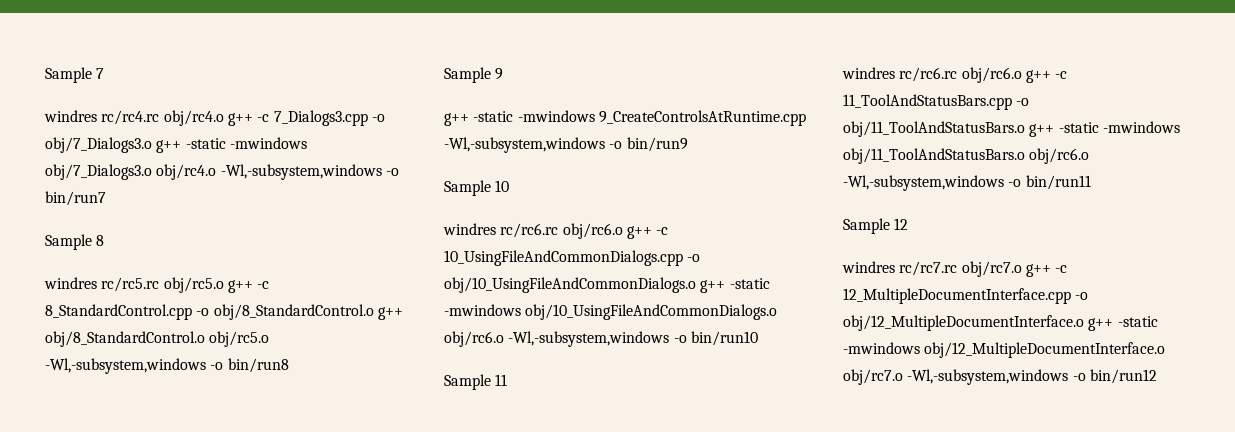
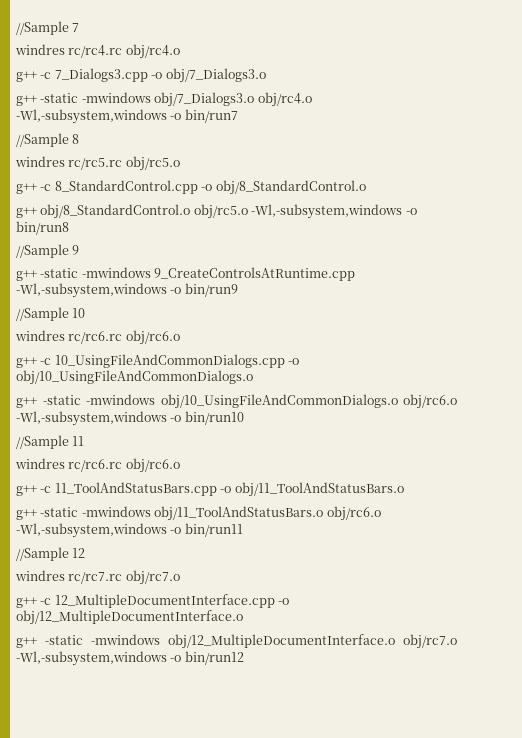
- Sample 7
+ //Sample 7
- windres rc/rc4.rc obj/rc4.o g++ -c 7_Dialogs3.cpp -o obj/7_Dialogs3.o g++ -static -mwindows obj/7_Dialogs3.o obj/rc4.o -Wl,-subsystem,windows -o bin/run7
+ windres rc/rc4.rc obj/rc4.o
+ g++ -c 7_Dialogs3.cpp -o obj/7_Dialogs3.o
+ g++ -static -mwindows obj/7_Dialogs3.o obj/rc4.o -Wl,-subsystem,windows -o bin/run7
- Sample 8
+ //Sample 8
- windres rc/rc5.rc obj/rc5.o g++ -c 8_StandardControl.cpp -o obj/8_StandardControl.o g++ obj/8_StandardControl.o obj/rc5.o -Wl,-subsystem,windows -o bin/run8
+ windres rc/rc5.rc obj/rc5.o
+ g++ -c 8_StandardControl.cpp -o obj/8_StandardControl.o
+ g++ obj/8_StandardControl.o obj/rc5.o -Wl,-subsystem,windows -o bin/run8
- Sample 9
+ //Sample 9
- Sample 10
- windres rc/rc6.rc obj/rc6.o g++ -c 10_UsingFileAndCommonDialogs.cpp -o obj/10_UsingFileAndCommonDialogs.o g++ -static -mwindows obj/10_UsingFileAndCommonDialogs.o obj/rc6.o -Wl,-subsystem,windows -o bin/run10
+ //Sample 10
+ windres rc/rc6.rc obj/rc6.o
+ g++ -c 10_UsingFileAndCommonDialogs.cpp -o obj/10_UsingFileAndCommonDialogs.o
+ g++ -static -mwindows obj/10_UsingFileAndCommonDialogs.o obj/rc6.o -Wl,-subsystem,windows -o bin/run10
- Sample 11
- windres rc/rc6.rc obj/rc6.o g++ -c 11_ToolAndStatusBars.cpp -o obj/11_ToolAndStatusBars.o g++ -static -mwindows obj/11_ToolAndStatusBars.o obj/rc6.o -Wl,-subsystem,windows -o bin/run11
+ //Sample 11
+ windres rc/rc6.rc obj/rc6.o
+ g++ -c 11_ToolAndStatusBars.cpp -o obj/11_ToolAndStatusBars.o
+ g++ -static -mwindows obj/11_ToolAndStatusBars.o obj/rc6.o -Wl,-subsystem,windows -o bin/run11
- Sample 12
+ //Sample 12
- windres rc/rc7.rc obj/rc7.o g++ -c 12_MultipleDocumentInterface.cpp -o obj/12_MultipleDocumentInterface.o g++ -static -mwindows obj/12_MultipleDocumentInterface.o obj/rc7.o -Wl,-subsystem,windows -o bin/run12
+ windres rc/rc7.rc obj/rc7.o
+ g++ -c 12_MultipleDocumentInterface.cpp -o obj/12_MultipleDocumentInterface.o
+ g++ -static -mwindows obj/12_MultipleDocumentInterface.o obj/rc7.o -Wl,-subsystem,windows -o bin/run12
# # # # #
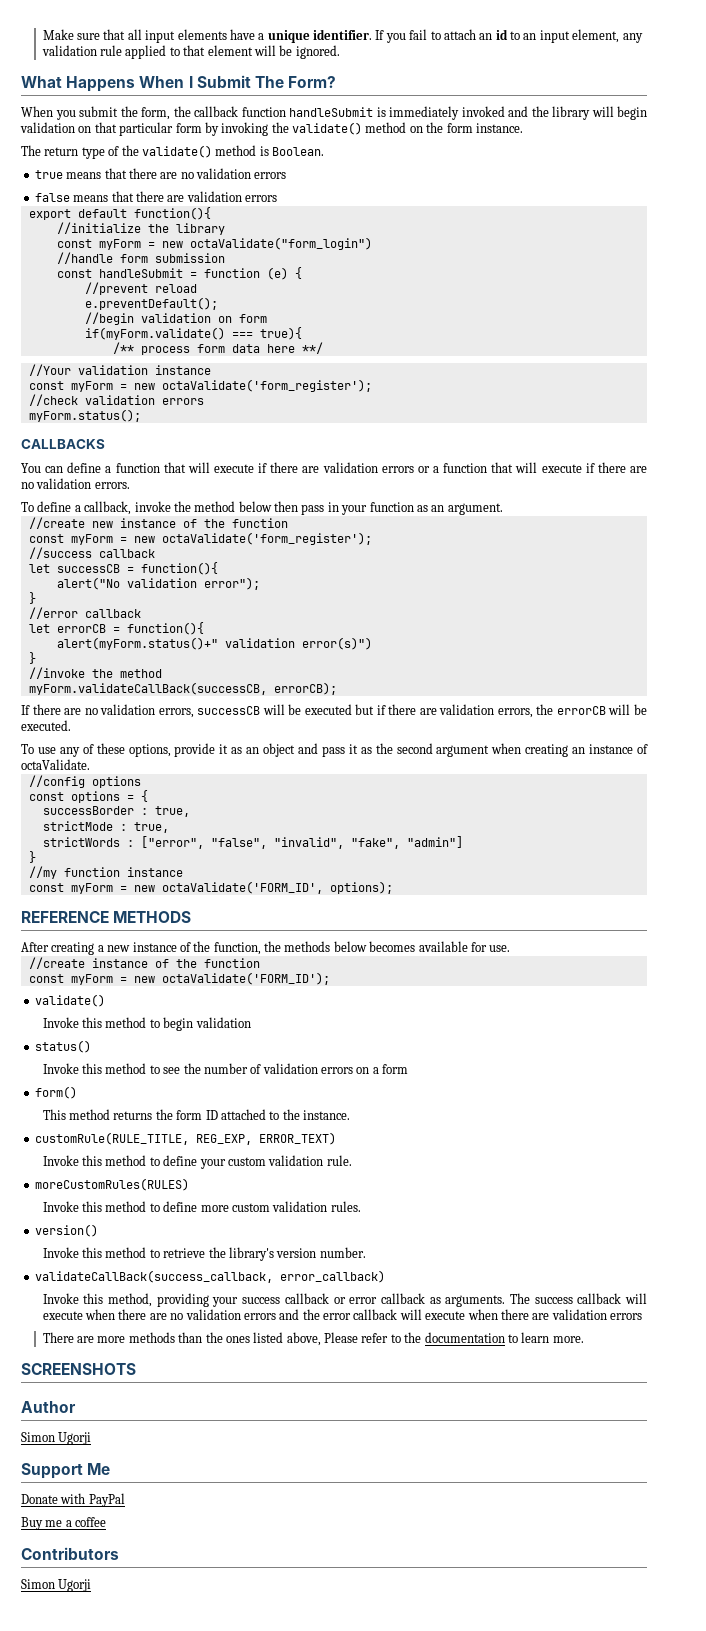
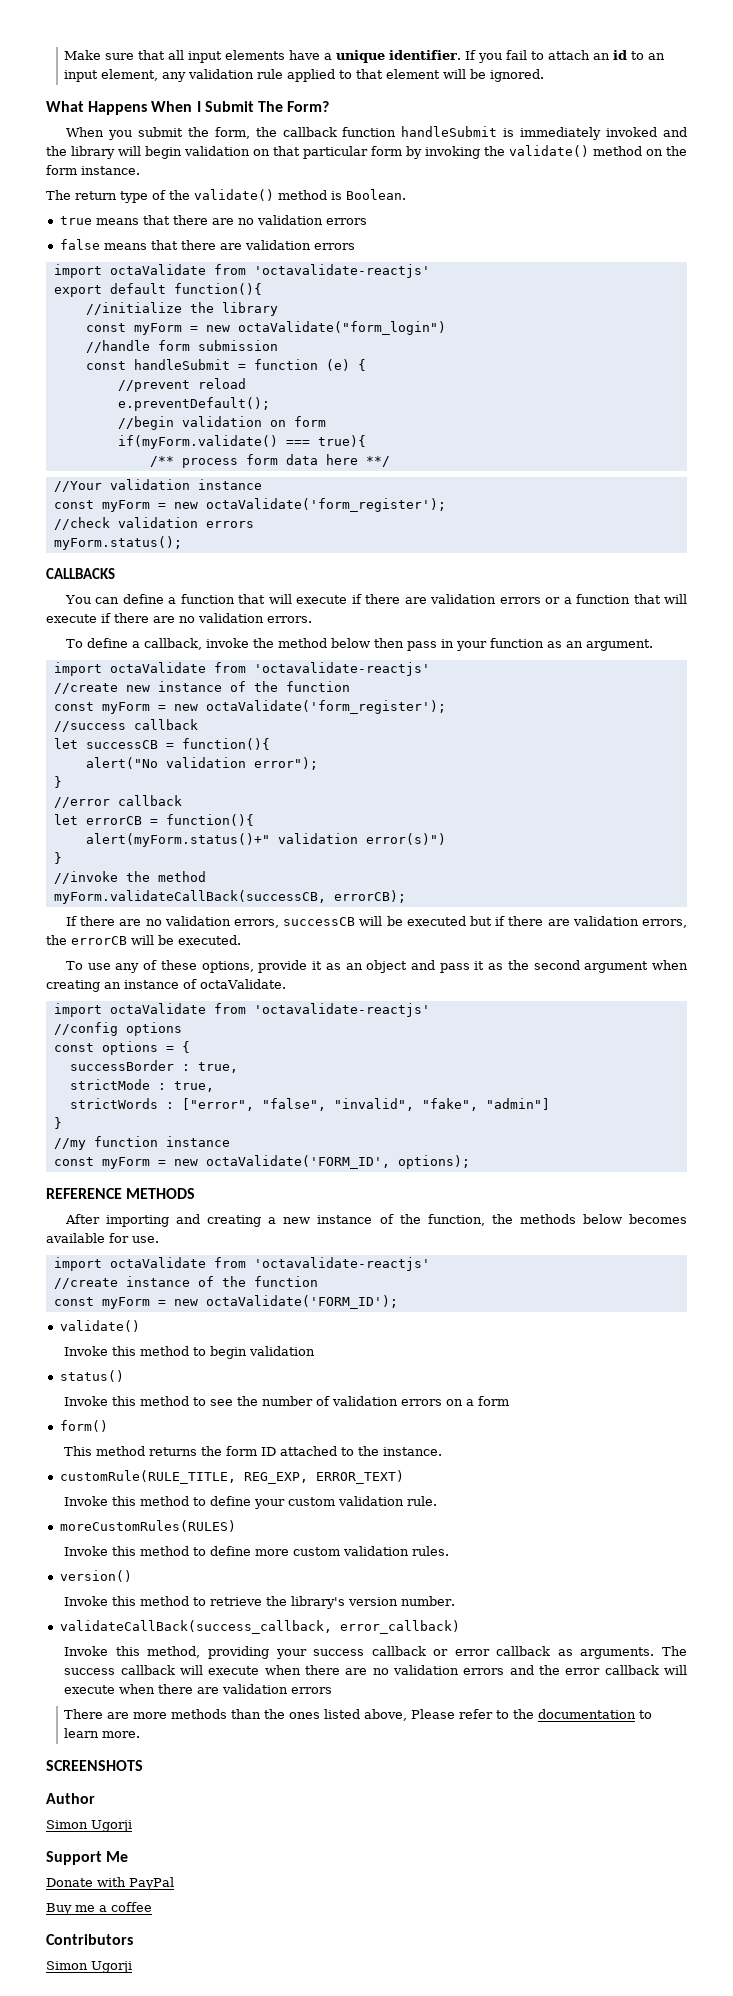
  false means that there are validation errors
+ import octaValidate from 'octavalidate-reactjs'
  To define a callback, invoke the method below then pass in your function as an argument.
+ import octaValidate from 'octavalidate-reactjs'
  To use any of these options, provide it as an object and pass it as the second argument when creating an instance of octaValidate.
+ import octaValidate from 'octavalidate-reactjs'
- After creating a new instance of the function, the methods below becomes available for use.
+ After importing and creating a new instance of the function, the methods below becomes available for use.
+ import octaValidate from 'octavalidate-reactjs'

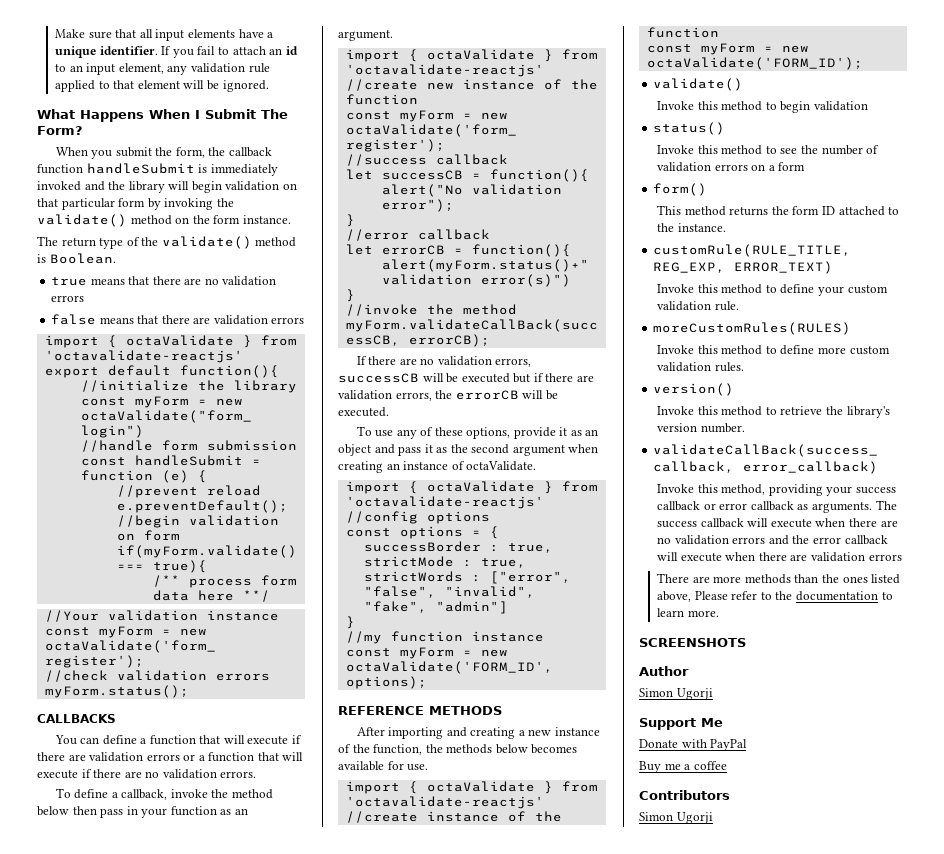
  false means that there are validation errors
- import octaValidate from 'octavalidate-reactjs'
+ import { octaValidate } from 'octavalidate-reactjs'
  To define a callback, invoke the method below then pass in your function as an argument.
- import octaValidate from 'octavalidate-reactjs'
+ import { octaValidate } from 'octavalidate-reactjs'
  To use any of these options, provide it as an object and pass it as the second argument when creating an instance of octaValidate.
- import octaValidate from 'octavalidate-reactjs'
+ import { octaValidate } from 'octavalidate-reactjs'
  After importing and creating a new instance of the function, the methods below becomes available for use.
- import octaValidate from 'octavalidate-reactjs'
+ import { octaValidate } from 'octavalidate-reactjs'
# # # # #
- _Task requirements_:
Gather from the data above every line with the string "function".

- _Answer to this task_:
  To define a callback, invoke the method below then pass in your function as an argument.
- After creating a new instance of the function, the methods below becomes available for use.
+ After importing and creating a new instance of the function, the methods below becomes available for use.
  To define a callback, invoke the method below then pass in your function as an argument.
  After importing and creating a new instance of the function, the methods below becomes available for use.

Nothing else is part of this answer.